About this exercise ▸ One range is to be output from the listing below, exactly as written: the line with "- NOTE: It is" to the line with "List of supported Home SP Group IDs", both kept.

Data records ▸
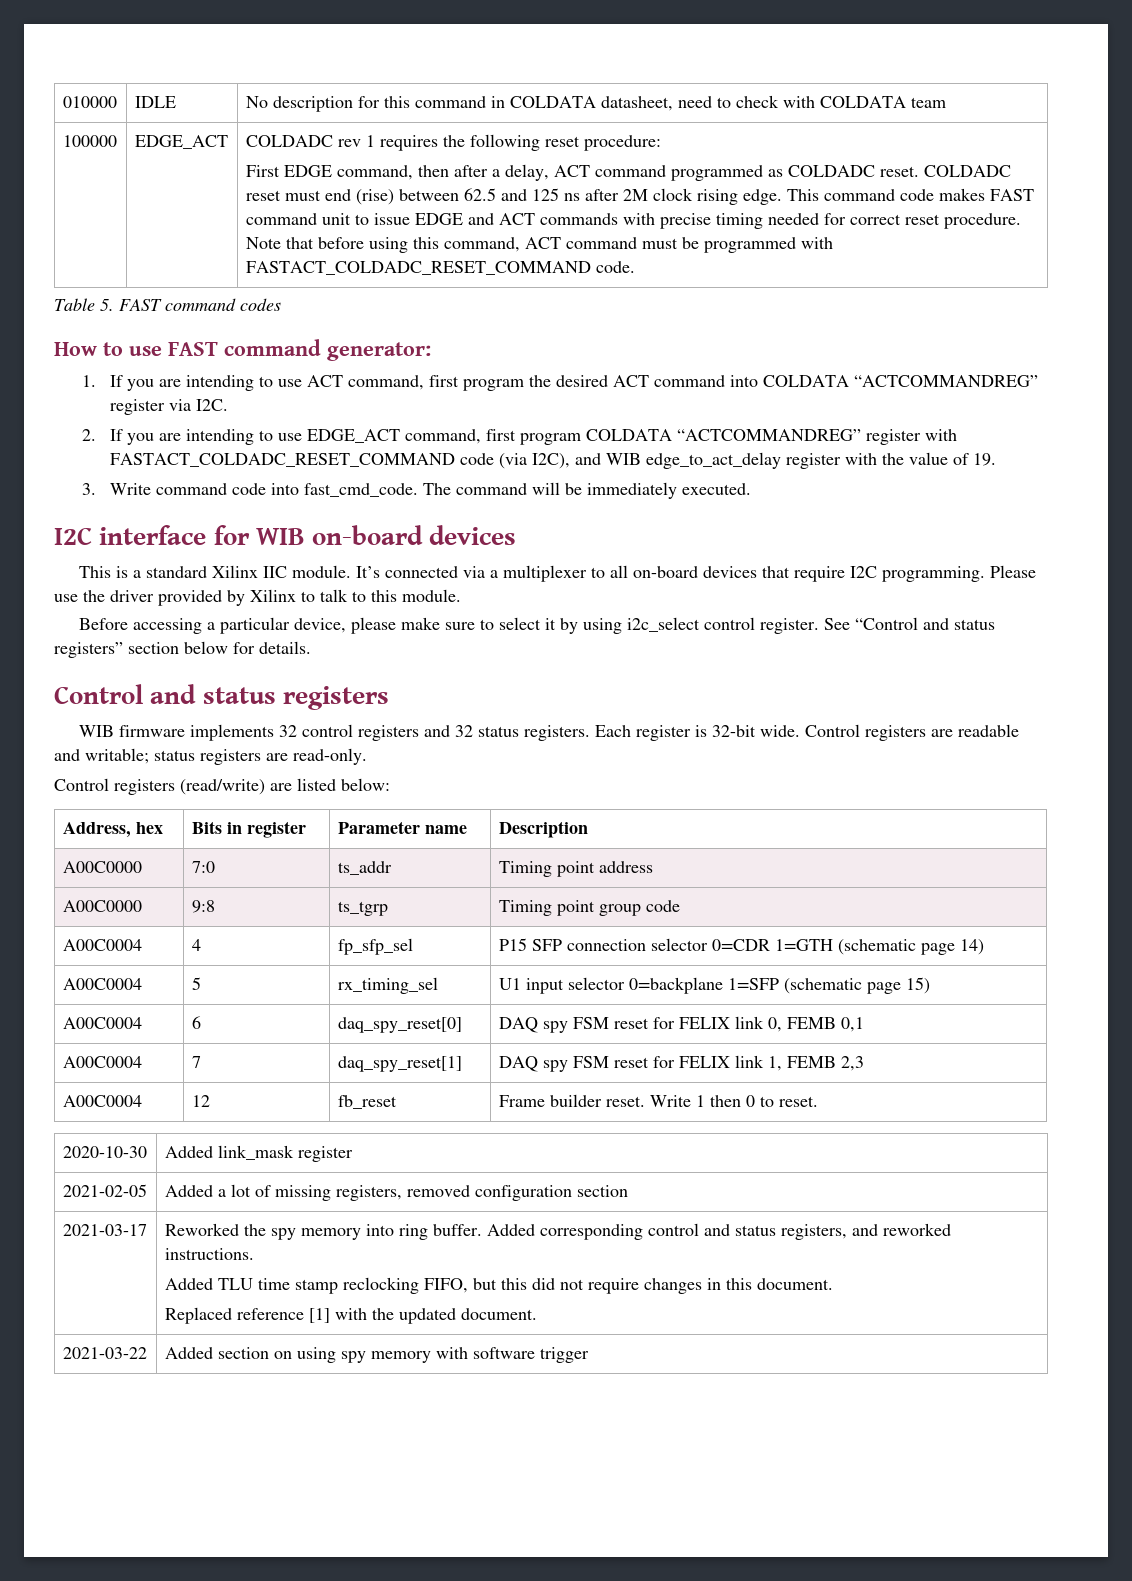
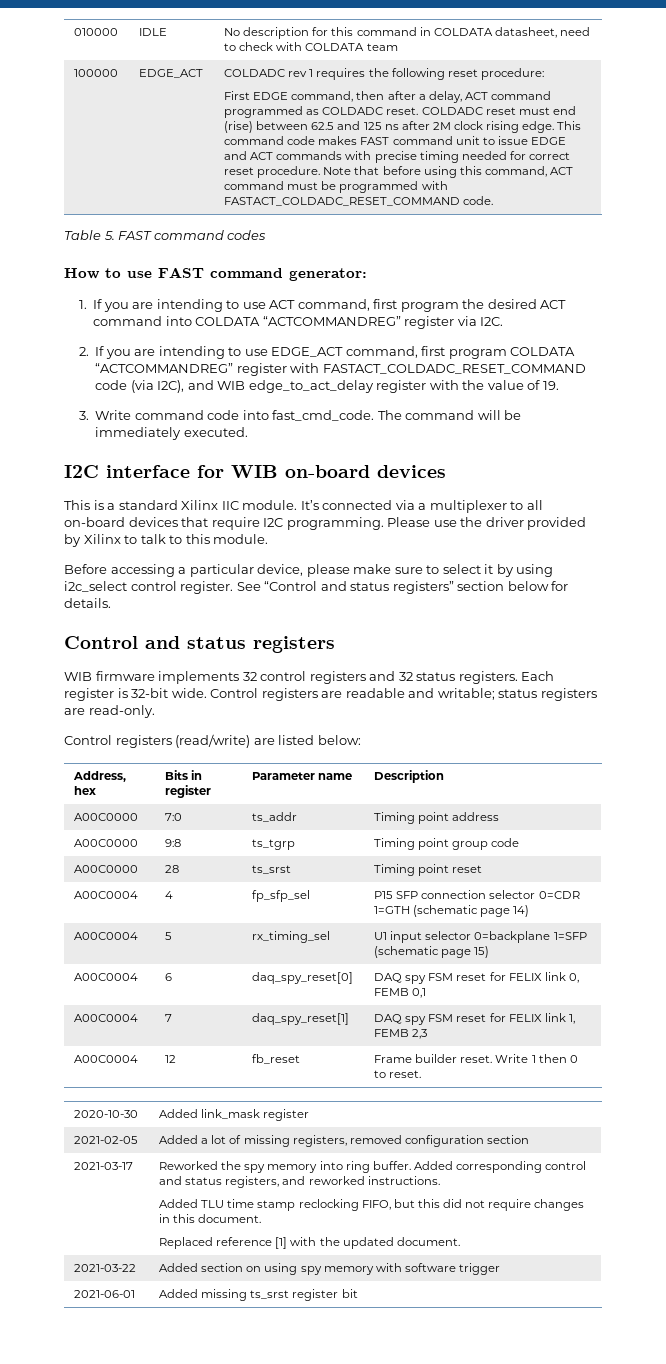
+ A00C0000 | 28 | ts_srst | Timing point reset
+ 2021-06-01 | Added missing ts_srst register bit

---

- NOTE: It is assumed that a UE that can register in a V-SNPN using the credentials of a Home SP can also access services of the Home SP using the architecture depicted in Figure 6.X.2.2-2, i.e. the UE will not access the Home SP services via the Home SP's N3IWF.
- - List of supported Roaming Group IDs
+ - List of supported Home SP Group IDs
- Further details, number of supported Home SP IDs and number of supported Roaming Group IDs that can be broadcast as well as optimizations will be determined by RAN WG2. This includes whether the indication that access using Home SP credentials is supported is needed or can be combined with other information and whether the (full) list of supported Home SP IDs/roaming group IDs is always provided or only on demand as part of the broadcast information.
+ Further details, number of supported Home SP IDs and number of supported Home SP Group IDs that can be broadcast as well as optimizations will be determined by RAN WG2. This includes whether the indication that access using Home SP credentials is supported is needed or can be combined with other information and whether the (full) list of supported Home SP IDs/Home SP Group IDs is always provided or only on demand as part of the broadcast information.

Task answer ▸
- NOTE: It is assumed that a UE that can register in a V-SNPN using the credentials of a Home SP can also access services of the Home SP using the architecture depicted in Figure 6.X.2.2-2, i.e. the UE will not access the Home SP services via the Home SP's N3IWF.
- - List of supported Roaming Group IDs
+ - List of supported Home SP Group IDs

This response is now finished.